Hier. Hôtel Drouot. Je poirotte depuis trois heures pour une, oui, une seule toile d’un obscur peintre américain (qui au demeurant peint avec ses pieds. Ouais. A chier je vous dis). Bon. J’obtiens l’enchère. Avec difficulté, rapport à un petit papi qui se borne à vouloir surenchérir systématiquement au dessus moi. Je ne sais pas ce qui l’énerve le plus, que je sois une femme, jeune, ou plus experte que lui en la matière. Ouais. Le gus a clamé lors de la présentation de la toile : « Ah ! Mais N.L est aussi musicien de rock ! ». Et je me suis bien foutue de sa gueule. Mais de manière ostentatoire, vous voyez. Bref, il a pas apprécié.
Donc, une fois l’œuvre officiellement à moi, ou plutôt à la galerie, je me rends en fin de journée (rapport aux aller-retour galerie / machin chose) au service de magasinage de Drouot, pour retirer l’œuvre et la régler. Je rentre. « Bonjour » dis-je. Aucune réponse. Ah ! J’ai omis une information capitale : au service de magasinage, ce ne sont rien que des gros enculés. Genre qui te font remarquer combien l’œuvre que tu as acheté est une merde, ou combien tu as payé cher pour un truc qui, il y a deux semaines, s’est vendu moitié prix. Ils adorent également te signaler combien de jours de retard tu as pour le paiement. Et de t’ajouter chaque jour des intérêts qui feraient rougir ta banque.
Donc, bonjour dis-je, à la mégère en face de moi.
- ….. (silence)
- heu hahem bonjour !!
- …… (regard méprisant)
- Bonjour !
- ….. (à son collègue : non mais qu’est-ce qu’elle veut celle là ?)
- Bonjour
- Vous êtes ?
- BONJOUR (là je commence sérieusement à péter un câble)
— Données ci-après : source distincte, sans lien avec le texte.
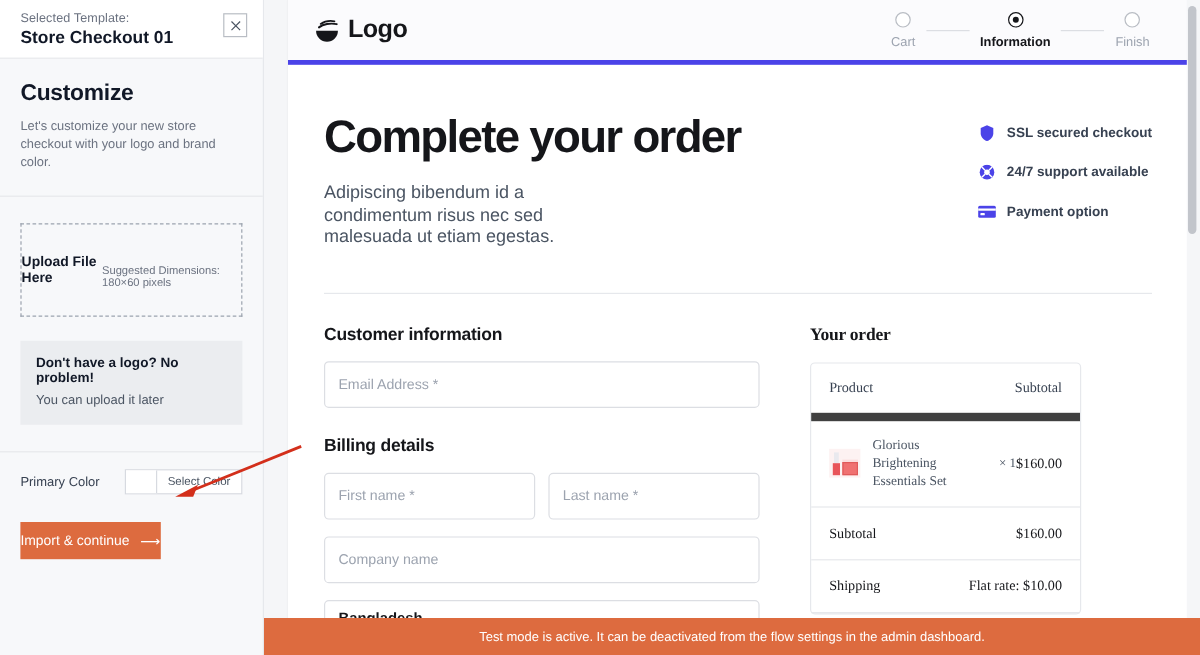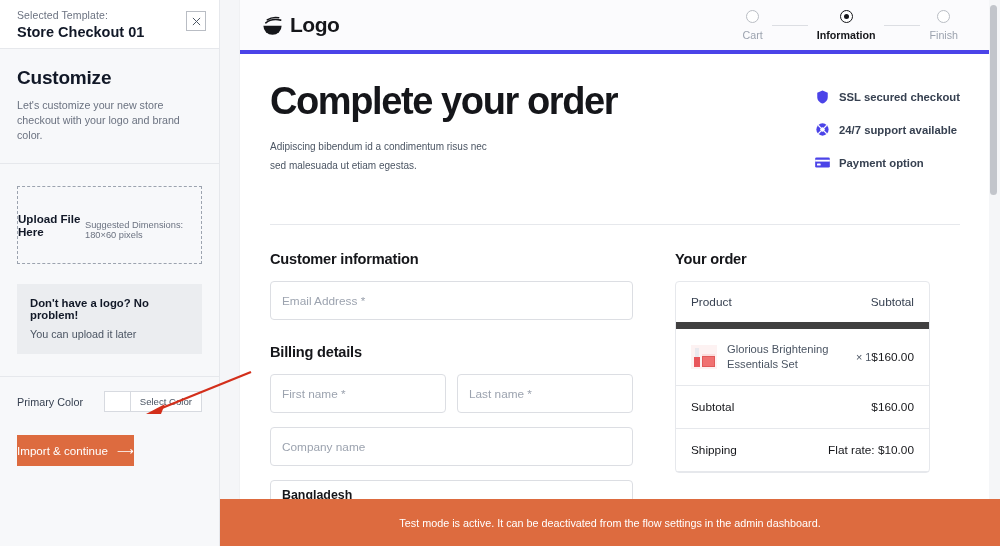--- a/index.html
+++ b/index.html
@@ -122,7 +122,7 @@
   .progress-track { height: 4px; background: #eceef1; position: relative; }
   .progress-fill { height: 4px; background: #4b43e8; width: 100%; }
 
-  .content { padding: 27px 30px 0 30px; }
+  .content { padding: 41px 30px 0 30px; }
   .hero { display: flex; justify-content: space-between; align-items: flex-start; }
   .hero-left { width: 400px; }
   .hero-title {

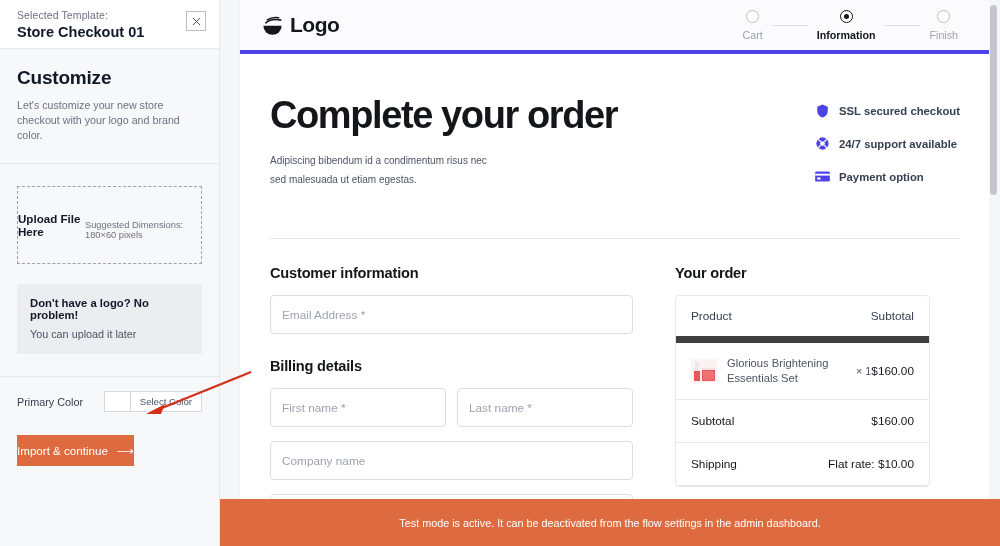--- a/index.html
+++ b/index.html
@@ -129,7 +129,7 @@
     font-size: 38px; font-weight: bold; color: #15161a;
     line-height: 41px; letter-spacing: -1.4px;
   }
-  .hero-sub { font-size: 10px; color: #4b5563; line-height: 18.5px; margin-top: 16px; width: 225px; }
+  .hero-sub { font-size: 15px; color: #4b5563; line-height: 18.5px; margin-top: 16px; width: 225px; }
   .hero-right { margin-top: 8px; }
   .trust-row { display: flex; align-items: center; gap: 9px; margin-bottom: 18px; }
   .trust-label { font-size: 11.3px; font-weight: bold; color: #374151; }

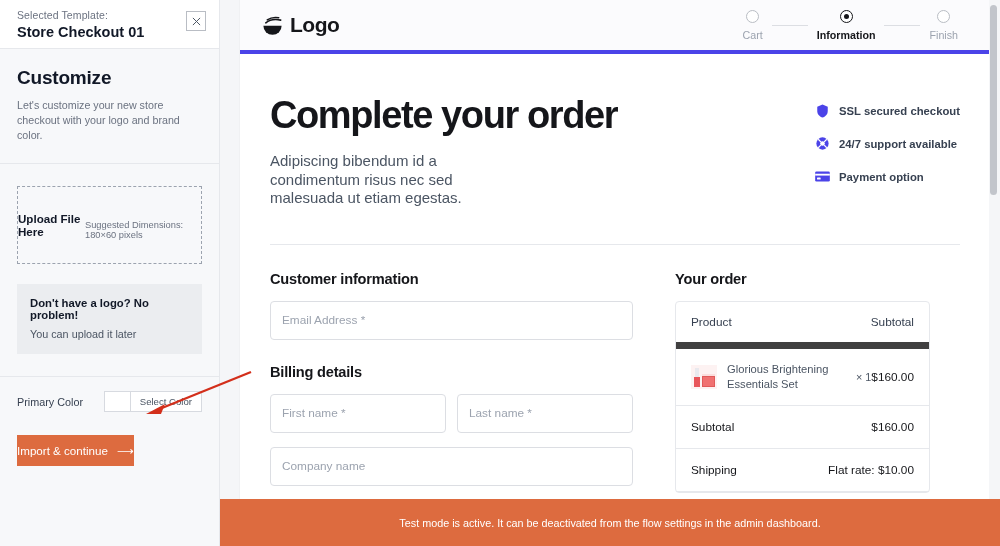--- a/index.html
+++ b/index.html
@@ -139,7 +139,7 @@
 
   .cols { display: flex; gap: 42px; padding-top: 26px; }
   .col-left { width: 363px; }
-  .col-right { width: 255px; }
+  .col-right { width: 226px; font-family: Liberation Serif, serif; }
   .sec-title { font-size: 14.6px; font-weight: bold; color: #15161a; letter-spacing: -.2px; }
 
   .field {

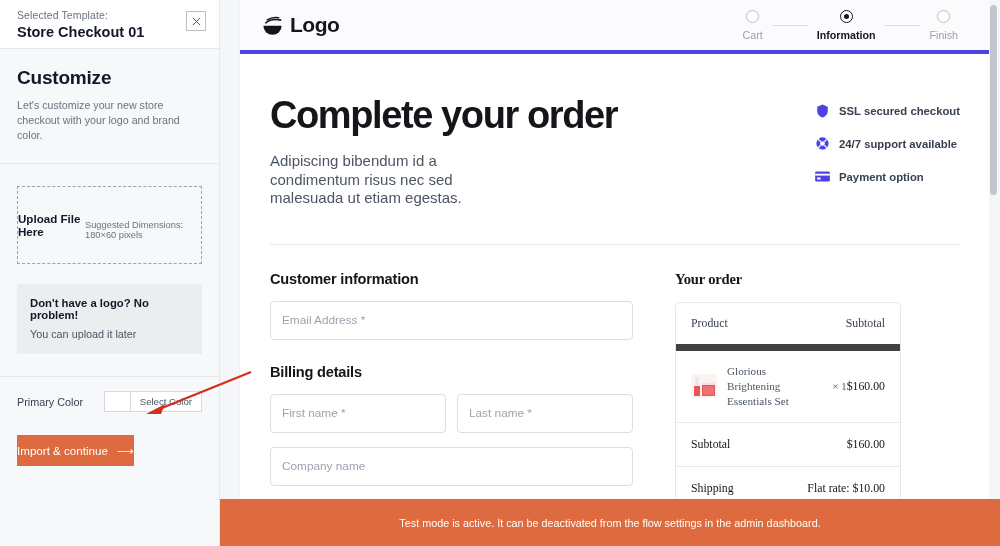--- a/index.html
+++ b/index.html
@@ -203,7 +203,7 @@
 
   
   .test-banner {
-    position: absolute; left: 220px; bottom: 0; width: 780px; height: 47px;
+    position: absolute; left: 220px; bottom: 0; width: 780px; height: 31px;
     background: #dd6b3f; color: #fff;
     display: flex; align-items: center; justify-content: center;
     font-size: 10.8px;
- Mais quoi bonjour ? Vous voulez quoi à la fin ? Vous ne voyez pas que nous sommes débordés ? On a le temps nous, pour des causeries, nous ? Hein ?
- Je ne sais pas si vous avez le temps pour les causeries mais vous devriez avoir au moins le temps pour la courtoisie ! (là je sens que je vais vraiment dire n’importe quoi si ça continue)
- Comment ? Répétez un peu petite péronnelle (sic)
- NON MAIS CA VOUS ECORCHERAIT LA GUEULE DE DIRE BONJOUR ???? (ce n’est pas moi qui ai dit ça, si je vous jure !)
- …… (silence de mort)
- …… ( rouge de honte)
- Excusez moi mademoiselle. Bonjour. Mais nous sommes tellement débordés que… parfois …
Bon, j’ai payé et je me suis cassée sec. Non mais vous imaginez la scène ?
PS : Mon boss a hurlé de rire quand je lui ai raconté, et m’a dit : « Maintenant, vous avez tout Drouot à vos pieds ! ». Soit.